- Goal of the exercise
In the listing that follows, count every line holding the word "通道湿度" and give only the count.

- Data for processing
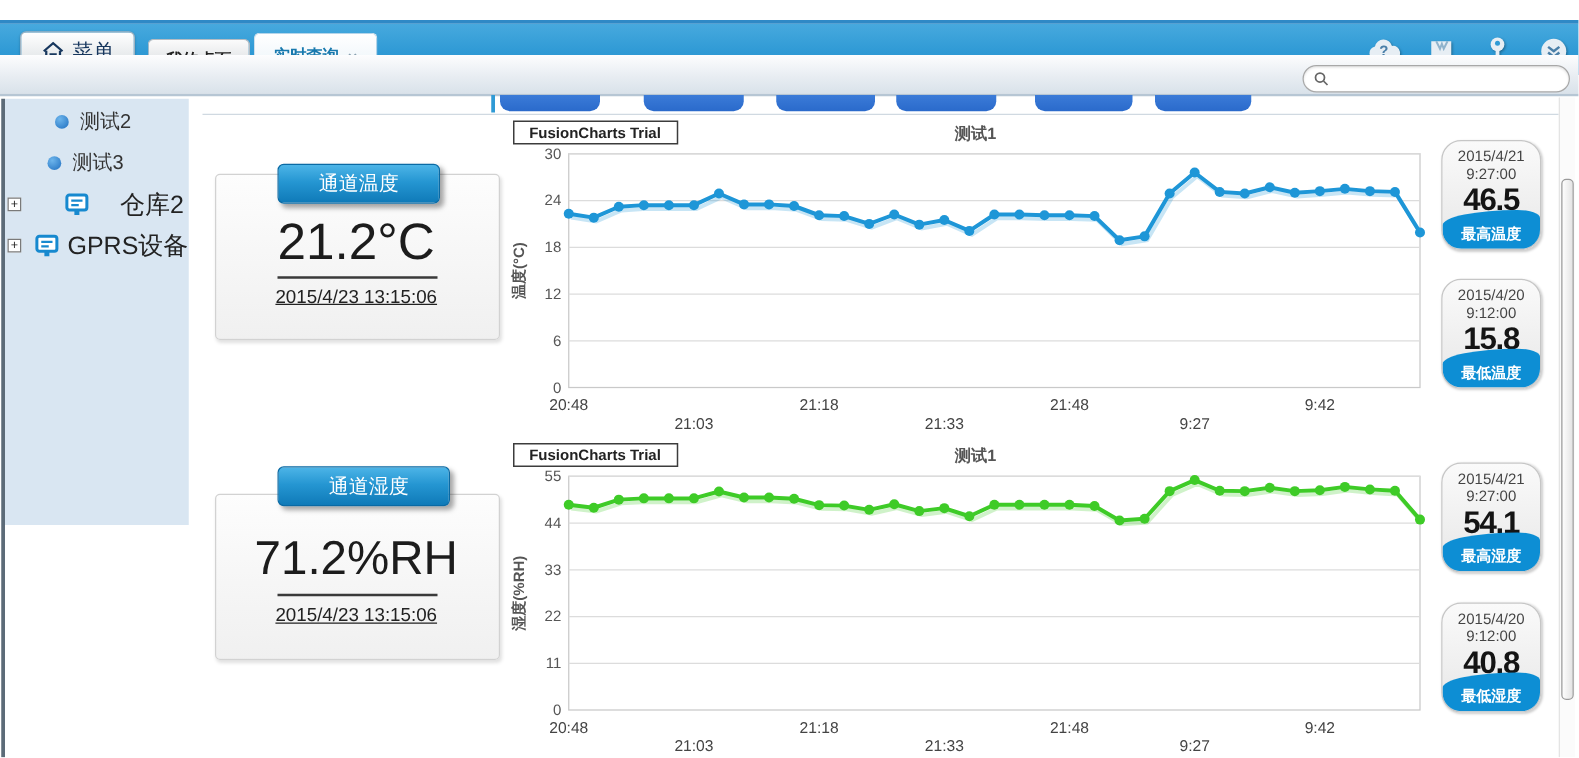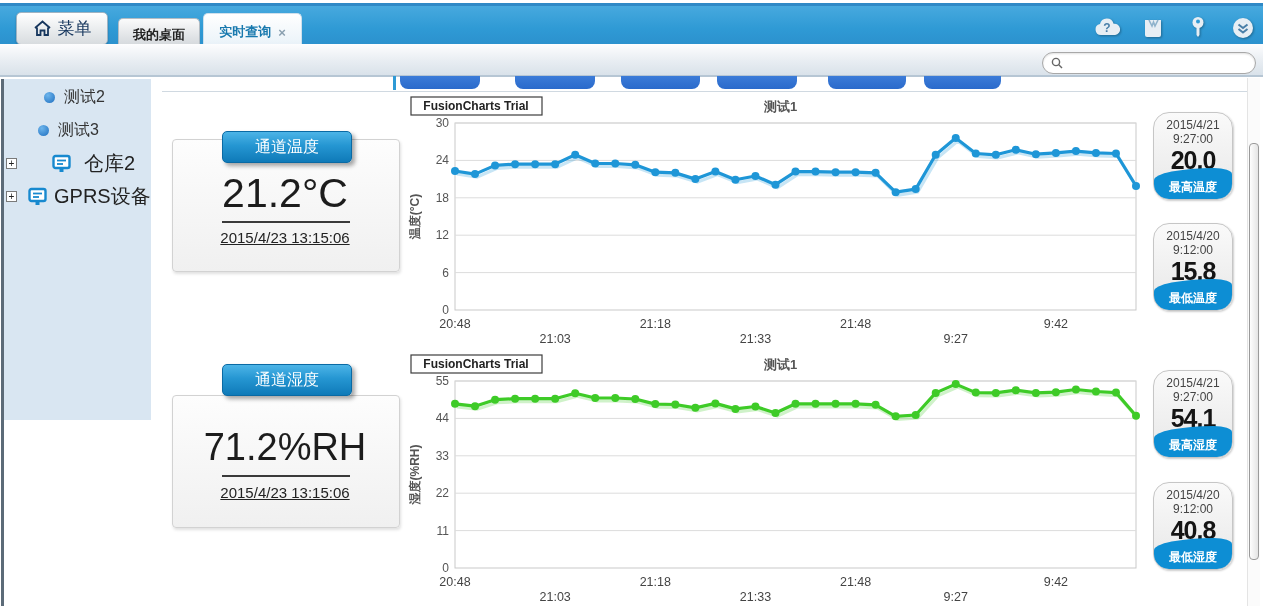--- a/index.html
+++ b/index.html
@@ -7,7 +7,7 @@
          font-family:"Liberation Sans","DejaVu Sans",sans-serif;background:#fff;}
 
   
-  .header{position:absolute;left:0;top:3px;width:100%;height:44px;
+  .header{position:absolute;left:0;top:16px;width:100%;height:44px;
           background:linear-gradient(180deg,#47a9de 0%,#2f9ad5 55%,#2b90cc 100%);
           border-top:3px solid #2f89c6;box-sizing:border-box;}
   .menu-btn{position:absolute;left:16px;top:6px;width:90px;height:31px;border-radius:5px;

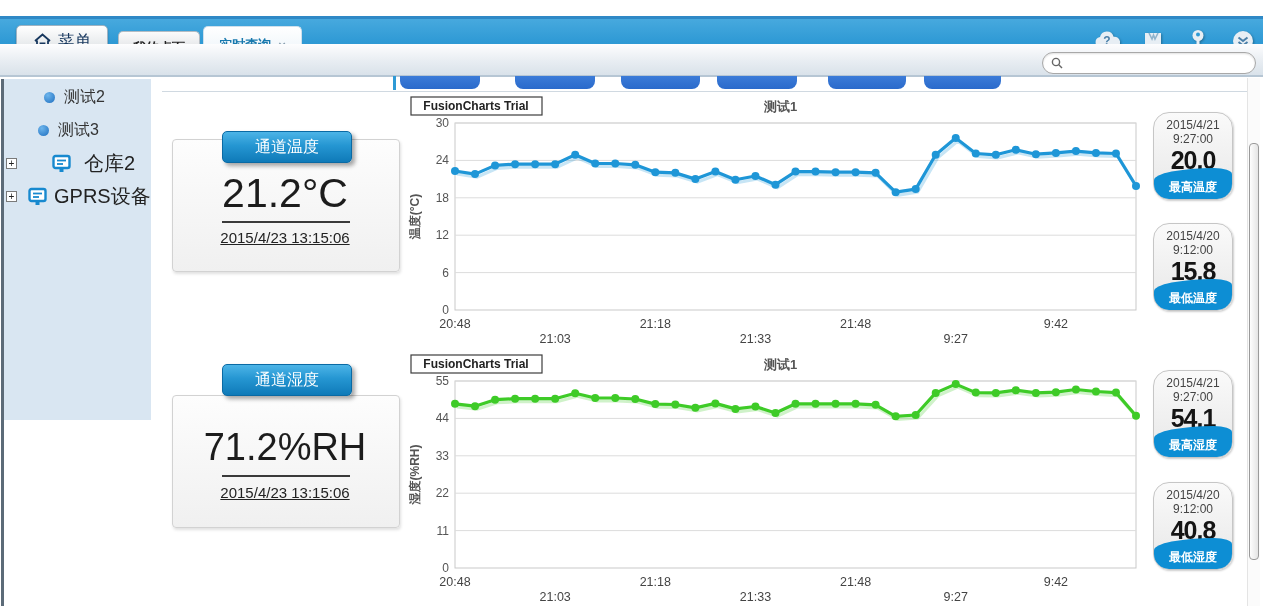--- a/index.html
+++ b/index.html
@@ -157,7 +157,7 @@
       <line x1="5" y1="10" x2="11" y2="10" stroke="#1789cf" stroke-width="1.8"></line>
       <rect x="7.5" y="14" width="4" height="4" fill="#1789cf"></rect>
     </svg>
-    <span class="tree-label-lg" style="margin-left:8px;">仓库2</span>
+    <span class="tree-label-lg" style="margin-left:20px;">仓库2</span>
   </div>
   <div class="tree-item" style="left:6px;top:183px;gap:4px;">
     <span class="expander">+</span>

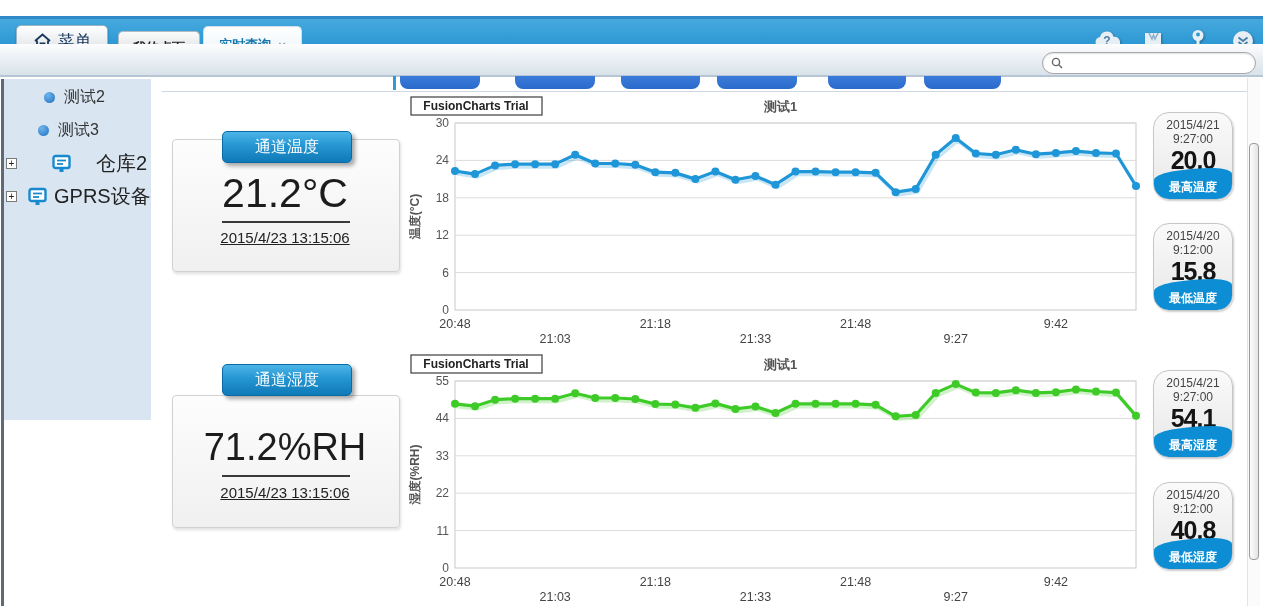--- a/index.html
+++ b/index.html
@@ -319,7 +319,7 @@
   <div class="stat-card" style="top:112px;">
     <div class="stat-date">2015/4/21</div>
     <div class="stat-time">9:27:00</div>
-    <div class="stat-value">20.0</div>
+    <div class="stat-value">46.5</div>
     <div class="stat-footer">
       <span>最高温度</span>
     </div>

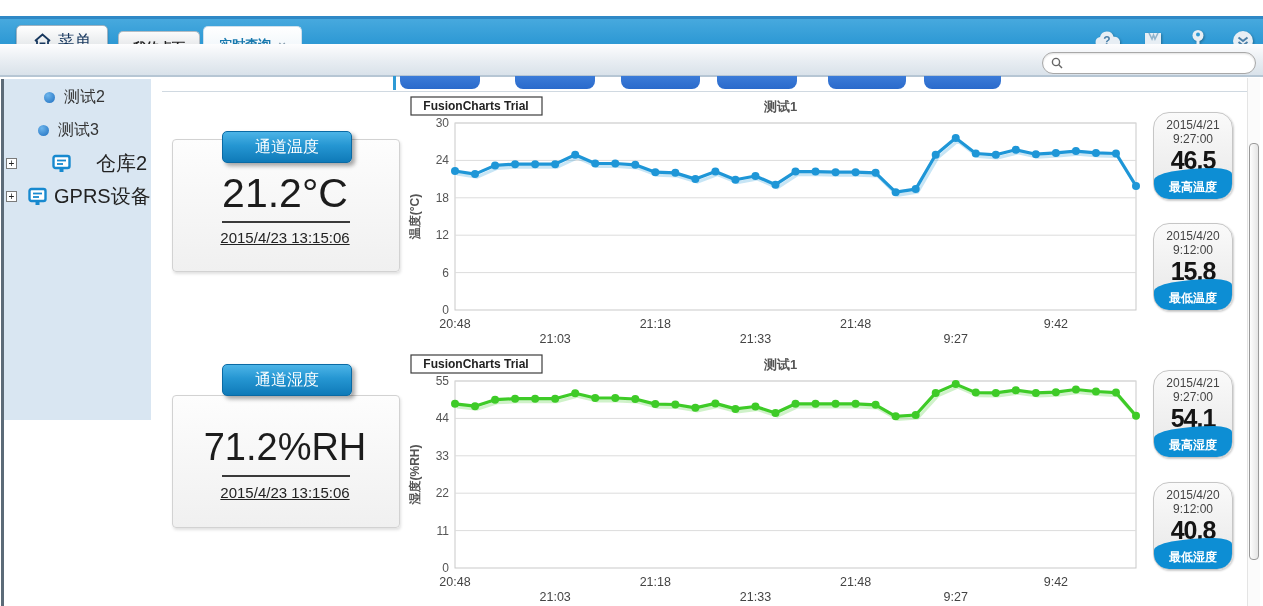--- a/index.html
+++ b/index.html
@@ -186,7 +186,7 @@
   <div class="sum-ts" style="left:172px;top:229px;">2015/4/23 13:15:06</div>
 
   <div class="sum-card" style="top:395px;"></div>
-  <div class="sum-badge" style="top:364px;">通道湿度</div>
+  <div class="sum-badge" style="top:373px;padding-left:8px;">通道湿度</div>
   <div class="sum-value" style="left:172px;top:426px;font-size:38px;">71.2%RH</div>
   <div class="sum-rule" style="left:222px;top:475px;"></div>
   <div class="sum-ts" style="left:172px;top:484px;">2015/4/23 13:15:06</div>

- Written reply
2